## Listed entries
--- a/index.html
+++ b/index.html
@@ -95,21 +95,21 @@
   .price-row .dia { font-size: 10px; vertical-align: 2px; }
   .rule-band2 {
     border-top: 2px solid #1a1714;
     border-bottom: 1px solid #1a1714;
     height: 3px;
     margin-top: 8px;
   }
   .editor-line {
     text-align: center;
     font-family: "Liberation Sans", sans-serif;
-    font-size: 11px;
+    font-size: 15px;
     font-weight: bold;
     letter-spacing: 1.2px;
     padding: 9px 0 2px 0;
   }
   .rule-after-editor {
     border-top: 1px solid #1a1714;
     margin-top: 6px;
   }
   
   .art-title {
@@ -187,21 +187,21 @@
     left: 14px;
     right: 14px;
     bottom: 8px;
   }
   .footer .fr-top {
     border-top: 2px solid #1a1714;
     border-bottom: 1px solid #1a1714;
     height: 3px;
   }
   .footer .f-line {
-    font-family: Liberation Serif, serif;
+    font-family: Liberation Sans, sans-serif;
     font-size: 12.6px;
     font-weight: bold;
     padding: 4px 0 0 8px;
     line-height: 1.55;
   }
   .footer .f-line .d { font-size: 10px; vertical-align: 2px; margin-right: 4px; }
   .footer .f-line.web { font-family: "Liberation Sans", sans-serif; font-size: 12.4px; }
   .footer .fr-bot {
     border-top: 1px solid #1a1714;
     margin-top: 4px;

## Task brief
Return, unchanged, the run of lines above that opens with the line containing "right: 14px;" and closes with the line containing "Liberation Sans, sans-serif;". Include both.

## Exercise output
     right: 14px;
     bottom: 8px;
   }
   .footer .fr-top {
     border-top: 2px solid #1a1714;
     border-bottom: 1px solid #1a1714;
     height: 3px;
   }
   .footer .f-line {
-    font-family: Liberation Serif, serif;
+    font-family: Liberation Sans, sans-serif;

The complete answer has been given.